Source data ▸
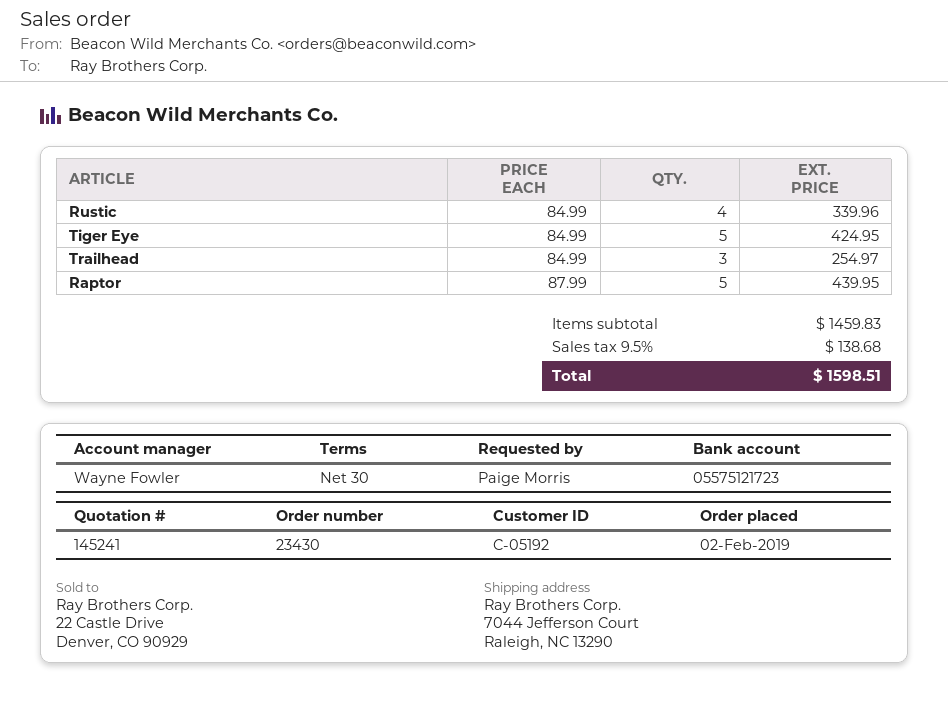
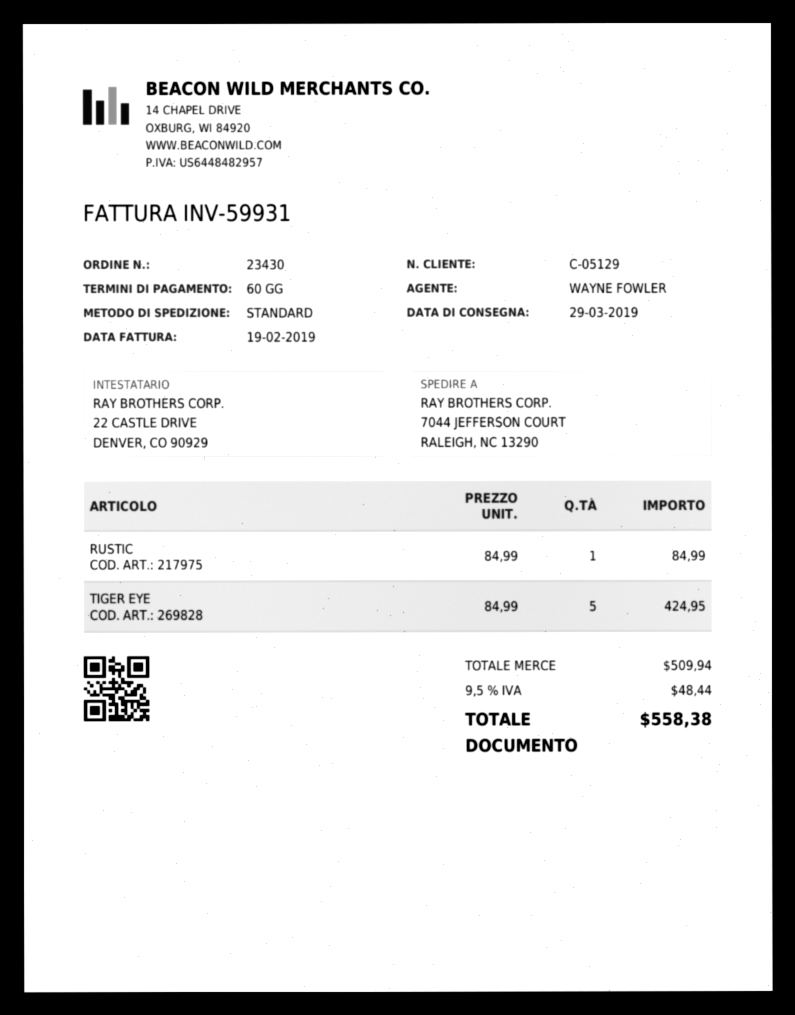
payment terms: 30 days -> 60 days
customer number: C-05192 -> C-05129
Rustic: 4 x 84.99 = 339.96 -> 1 x 84.99 = 84.99
Trailhead: 3 x 84.99 = 254.97 -> none
Raptor: 5 x 87.99 = 439.95 -> none
subtotal: 1459.83 -> 509.94
tax: 9.5% = 138.68 -> 9.5% = 48.44
total: 1598.51 -> 558.38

Task goal ▸ Return only the number of lines in the material with the word "none" in them.

Result for this exercise ▸ 2